Film Review - “Learning to Cuss”
(director - Corey Foxx)
1.5 out of 5.0 stars
The director Corey Foxx has created a very interesting short film called Learning to Cuss. The actors are two children, Austin Foxx and Tyler Foxx and the actress that portrays their mother, Gretchen Brocard.
What happens in this movie is that while the children want to begin experimenting with bad words, their mother is absolutely not going to accept that kind of attitude and she is going to show that in a violent way. The movie will show what I described and will end with us viewers assuming the mentioned above violence, since we will not see it but probably hear some of it. I would like to congratulate the director on the choice of actors since the two children that star in the project have very unique physiognomies.
Austin and Tyler Foxx.
In the beginning of cinema all films tended to be really short since the means of production weren’t neither cheap nor easily accessible. Even when the duration of film stabilised as the common duration we come across in feature films, very short comedy films and short animations would still be a thing for a lot of years.

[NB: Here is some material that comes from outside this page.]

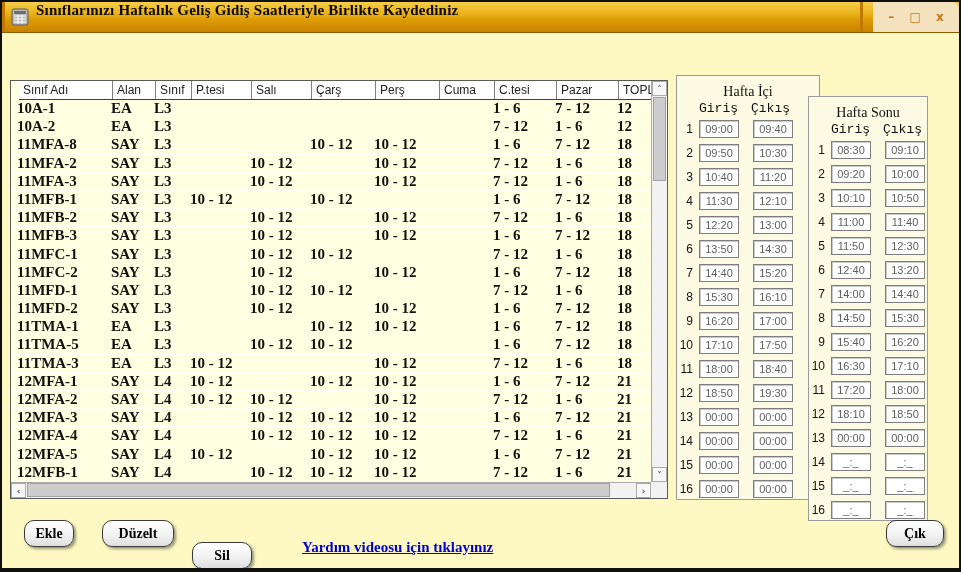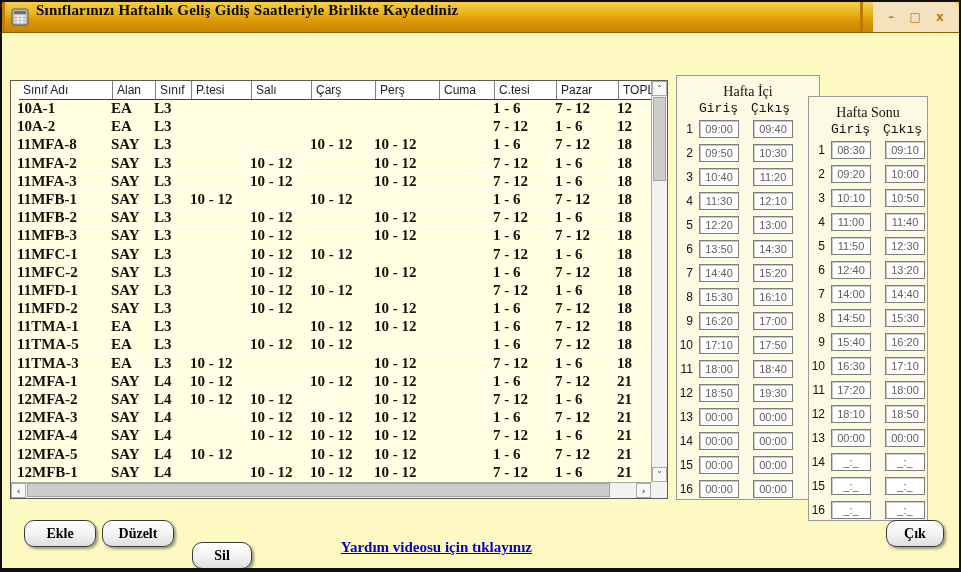"Ekle" .btn.ekle { width: 72px -> 50px }
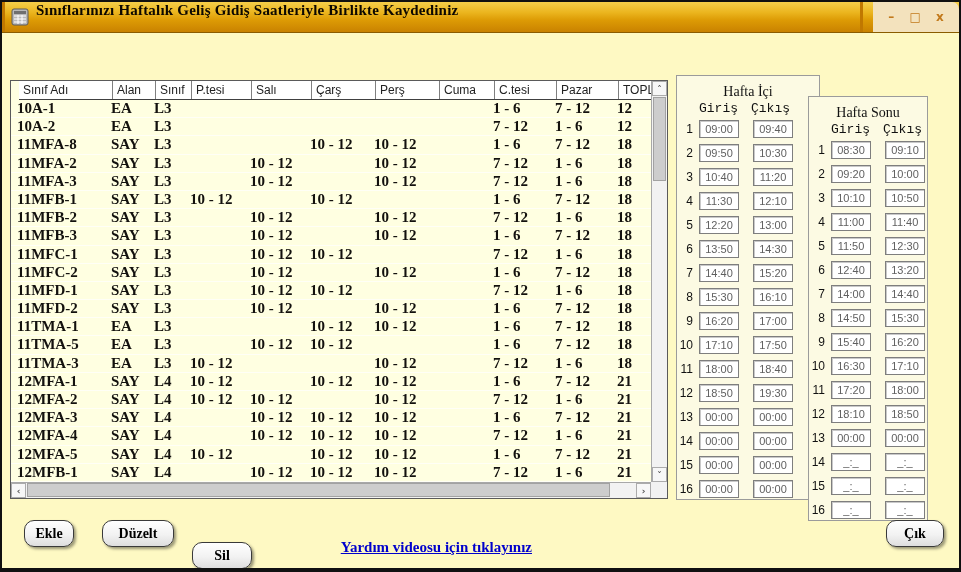"Yardım videosu için tıklayınız" .help-link { text-align: right -> left }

As years of cinematic experience have gone by, the art of filmmaking has gone in multiple directions. The short film might have become a means for independent artists to express themselves.
Today we have social media platforms that are literally filled with whatever a human mind can imagine , from an amazing short to an editing and after effects masterpiece and tutorial to an informative video and all that in under a minute. While keeping that in mind and also thinking about the gigantic ocean of creativity that the internet can provide us in 2021, I honestly can not completely understand what exactly this film has to offer to a viewer.
It is of course the depiction of a situation from the directors eyes. It would be for sure descent if it was a commercial advertisement or an exercise of a specific subject at a film school class. I honestly though am incapable of seeing it’ s point and it’s artistic statement when listed as a short film which puts itself in a position to compete with other movies.
I would appreciate this project as a non-commercial ad against child abuse or maybe if it was part of a series of short videos that resemble each other in form but have different content. In any way, this project lacks completion and a purpose, something that will make it much more than ‘cute’, because it is indubitably very cute.